THE PROBLEM
Please reproduce the records below exactly, omitting any pictures they contain.

RECORDS PROVIDED
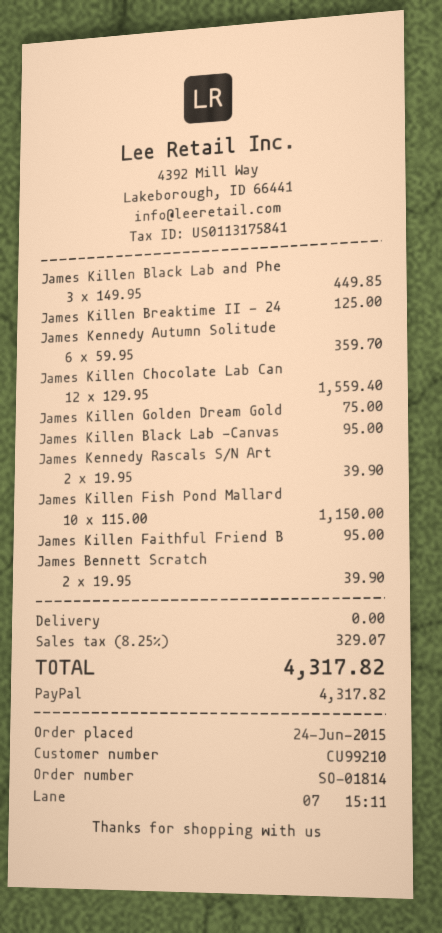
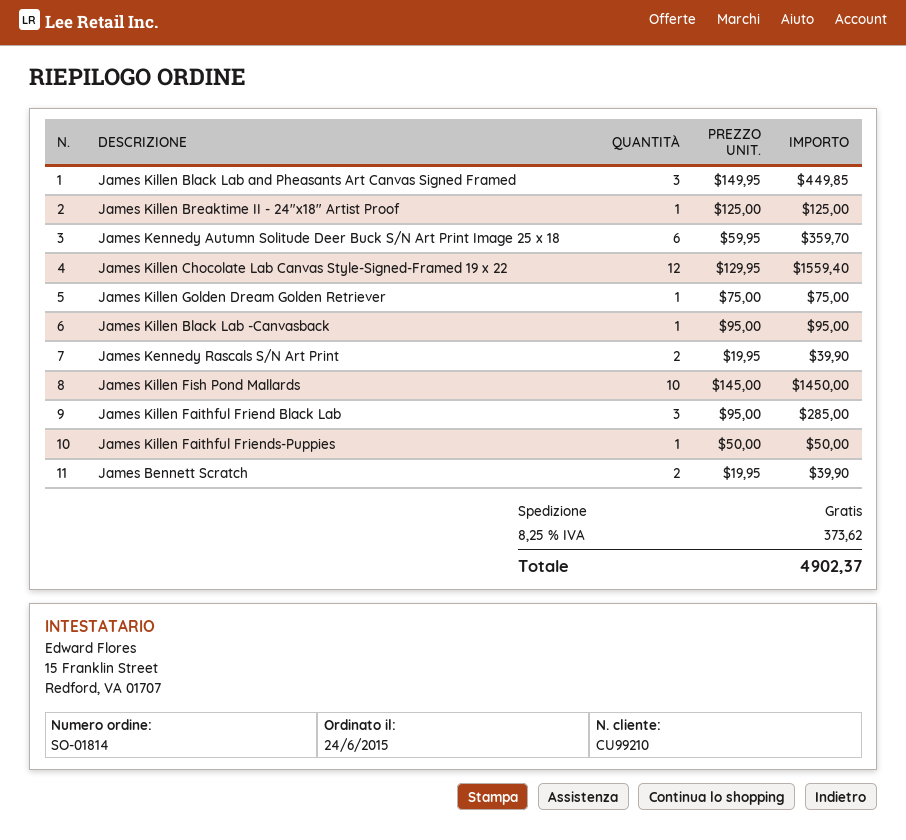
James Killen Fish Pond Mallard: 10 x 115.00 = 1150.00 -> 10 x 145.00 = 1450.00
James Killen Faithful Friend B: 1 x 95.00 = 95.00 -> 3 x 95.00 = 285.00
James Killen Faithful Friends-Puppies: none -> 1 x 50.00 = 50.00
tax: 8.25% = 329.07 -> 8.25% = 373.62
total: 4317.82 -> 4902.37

PROBLEM SOLUTION
James Killen Fish Pond Mallard: 10 x 115.00 = 1150.00 -> 10 x 145.00 = 1450.00
James Killen Faithful Friend B: 1 x 95.00 = 95.00 -> 3 x 95.00 = 285.00
James Killen Faithful Friends-Puppies: none -> 1 x 50.00 = 50.00
tax: 8.25% = 329.07 -> 8.25% = 373.62
total: 4317.82 -> 4902.37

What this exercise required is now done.